まずは『書店Eureka』で本の世界に没入。「町田には以前『高原書店』という三浦しをんさんがアルバイトしていた有名古書店もありました。郊外だからこその面白い文化がある街なんです」と店主の近藤さん。町田サブカル文化にどっぷり浸かって少し疲れたなら『パティスリーアンカド』で、宝石のような胸キュンスイーツで癒やされよう。
体力が回復したら、今度は模型の世界へ。「手先の器用さなんて関係ないんです」とは模型作家の宮澤さん。工作が苦手な人でも、ジオラマの世界の奥深さにときめくはず。
『泰巖歴史美術館』も、別角度でマニアな世界を楽しめる場所だ。書状をはじめ、織田信長の貴重な資料が町田に集結しているなんて、驚き。
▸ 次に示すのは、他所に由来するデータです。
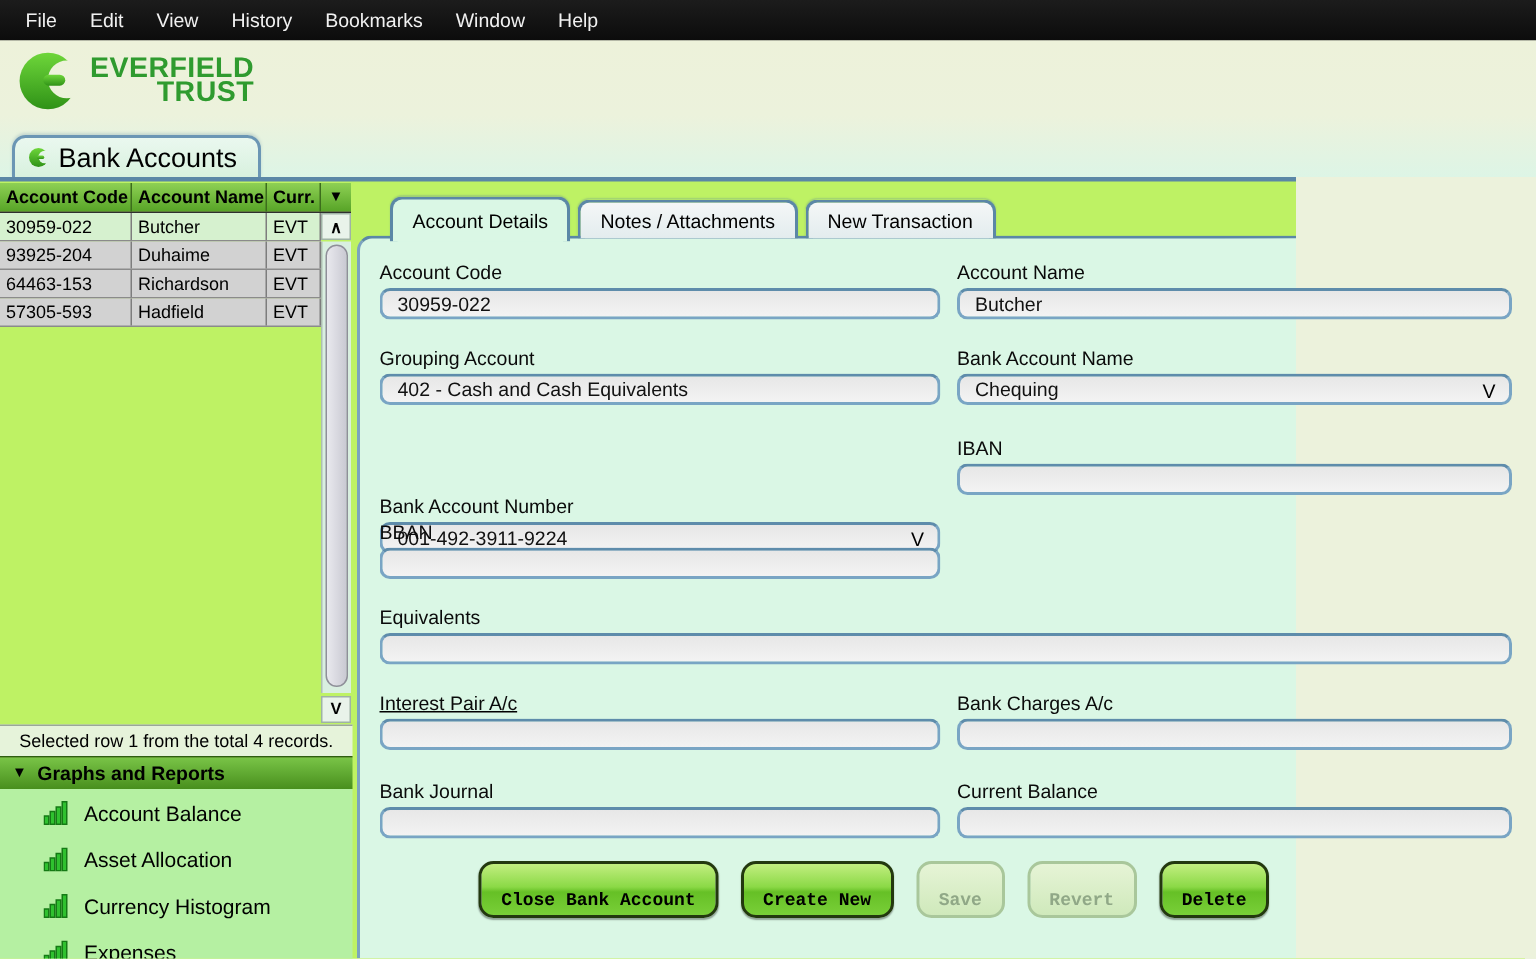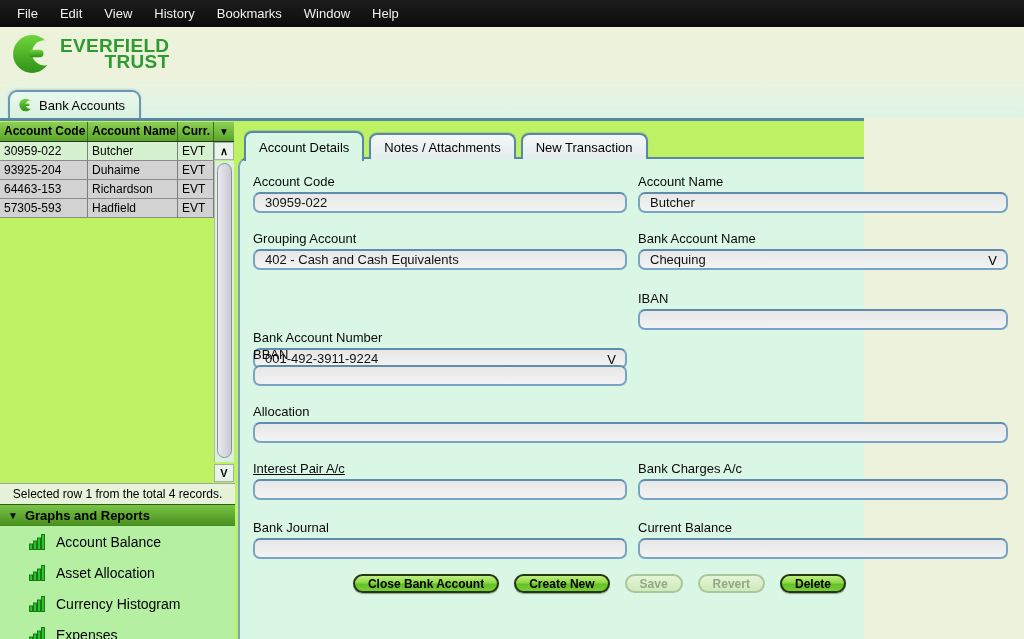--- a/index.html
+++ b/index.html
@@ -13,21 +13,21 @@
 
   
   .header-band { position:absolute; top:27px; left:0; width:1024px; height:91px;
     background:linear-gradient(#edf2da 0%, #ecf2dc 55%, #ddf5e6 100%); }
   .logo { position:absolute; left:12px; top:6px; display:flex; align-items:center; gap:6px; }
   .logo-mark { width:42px; height:42px; }
   .logo-text { font-weight:bold; font-size:19px; line-height:16px; color:#2f9b2f; letter-spacing:.3px;text-align:right; }
 
   .main-tab { position:absolute; left:8px; bottom:0; height:28px; padding:0 14px 0 9px;
     background:linear-gradient(#eaf8ef,#d8f1de); border:2px solid #6b96b4; border-bottom:none;
-    border-radius:9px 9px 0 0; display:flex; align-items:center; gap:6px; font-size:13px;
+    border-radius:9px 9px 0 0; display:flex; align-items:center; gap:6px; font-size:18px;
     box-shadow:0 -1px 2px rgba(90,130,160,.25); }
   .main-tab .tab-mark { width:14px; height:14px; }
 
   
   .main-panel { position:absolute; top:118px; left:0; width:864px; height:521px;
     background:#bef264; border-top:3px solid #5b87a6; }
 
   
   .left-col { position:absolute; top:0; left:0; width:235px; height:100%; }
   .acct-table { position:absolute; top:1px; left:0; width:214px; font-size:12px; }
@@ -56,37 +56,37 @@
     background:linear-gradient(#79c447,#488f1d); border-top:1px solid #2e5e10;
     display:flex; align-items:center; padding-left:8px; gap:7px; font-weight:bold; font-size:13px; }
   .reports-header .tri { font-size:10px; }
 
   .report-items { position:absolute; top:405px; left:0; width:235px; height:116px; background:#b5f0a2; }
   .report-item { height:31px; display:flex; align-items:center; padding-left:29px; gap:9px; font-size:14px; cursor:default; }
 
   
   .detail-panel { position:absolute; left:238px; top:36px; right:0; bottom:0;
     background:#daf7e5; border-top:2px solid #5b87a6; border-left:2px solid #7ba3bf; border-top-left-radius:10px; }
-  .tabs-row { position:absolute; top:-28px; left:4px; display:flex; gap:5px; align-items:flex-end; }
+  .tabs-row { position:absolute; top:-28px; left:20px; display:flex; gap:5px; align-items:flex-end; }
   .sub-tab { height:26px; padding:0 13px; display:flex; align-items:center; font-size:13px;
     background:linear-gradient(#f4f7f7,#e3ecee); border:2px solid #5b87a6; border-bottom:none;
     border-radius:8px 8px 0 0; box-shadow:0 -1px 1px rgba(90,130,160,.3); }
   .sub-tab.active { height:30px; background:#daf7e5; margin-bottom:-2px; z-index:3; }
 
   
   .field { position:absolute; }
   .field label { display:block; font-size:13px; margin-bottom:3px; color:#0a0a0a; }
   .tbox { display:block; width:100%; height:21px; border:2px solid #79a5c4; border-top-color:#5e8cab;
     border-radius:7px; background:linear-gradient(#e7e7e7,#f3f3f3); font-family:"Liberation Sans",sans-serif;
     font-size:13px; color:#111; padding:0 10px; outline:none; }
   .combo { position:relative; }
   .combo .chev { position:absolute; right:11px; top:3px; font-size:13px; color:#000; }
 
   .btn-bar { position:absolute; top:415px; left:0; right:18px; display:flex; justify-content:flex-end; gap:15px; }
-  .pill { height:19px; padding:0 13px; border-radius:10px; font-family:Liberation Sans, sans-serif;
+  .pill { height:19px; padding:17px 13px; border-radius:10px; font-family:Liberation Mono, monospace;
     font-size:12px; font-weight:bold; color:#000; border:2px solid #23380f;
     background:linear-gradient(#c2ee80 0%, #8bd946 45%, #66c026 55%, #79cf38 100%);
     box-shadow:0 1px 1px rgba(0,0,0,.35); }
   .pill.disabled { border-color:#a9c79b; color:#90a887;
     background:linear-gradient(#e6f4d6,#cfe9bb); box-shadow:none; }
 </style>
 </head>
 <body>
 
 <div class="menubar">
@@ -272,21 +272,21 @@
       <label>BBAN</label>
       <input class="tbox" type="text" value="" style="">
     </div>
 
     <div class="field" style="left:398px; top:132px; width:370px;">
       <label>IBAN</label>
       <input class="tbox" type="text" value="" style="">
     </div>
 
     <div class="field" style="left:13px; top:245px; width:755px;">
-      <label>Allocation</label>
+      <label>Equivalents</label>
       <input class="tbox" type="text" value="" style="">
     </div>
 
     <div class="field" style="left:13px; top:302px; width:374px;text-decoration:underline;">
       <label>Interest Pair A/c</label>
       <input class="tbox" type="text" value="" style="">
     </div>
     <div class="field" style="left:398px; top:302px; width:370px;">
       <label>Bank Charges A/c</label>
       <input class="tbox" type="text" value="" style="">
日が暮れ始めたら仲見世商店街の『煮込み屋いくどん』で一杯。ハシゴ酒よろしく『結き』ののれんをくぐれば「また明日来ます」と話す客と入れ違った。仲見世には毎日だって来たくなる温かさがあるんだな。
この流れで『まほろ座MACHIDA』で「まちだガールズ・クワイア」のライブを見よう。「デビュー当時はメンバーよりもお客さんのほうが少ないこともあったんです」とメンバーは昔を懐かしむが、今や『町田市民ホール』の舞台にも立つアーティストに成長。6人が奏でるハーモニーに、聞きほれてしまうこと間違いなしだ。
締めはクラフトビールで乾杯。『きままクラフトビアスタンド』は2024年にできたばかりだが、すっかり街に溶け込むリラックス空間だ。「町田は優しいお客さんが多い。みんなでわいわいできるのがいいんです。うちにもいい常連さんが多いんです」と店主の宗清さんが話すように、これらのスポットに共通するのは、何度も行きたくなってしまうということ。
そういえば「まちだガールズ・クワイア」のメンバーがこんなことを言っていたっけ。「町田の子は駅前に遊びに行くことを『町田で遊ぼう』っていうんです(笑)」。
町田市は広いが、駅前周辺だけでも一つの文化圏を形成しているのだ。もちろん、駅から離れたところにだって、魅力はあふれているのだけど。
都心から遠いようで近い「郊外」は、さまざまな人が行き交う巨大な交差点。まずは駅前から、町田ならではのカルチャーを満喫してみては。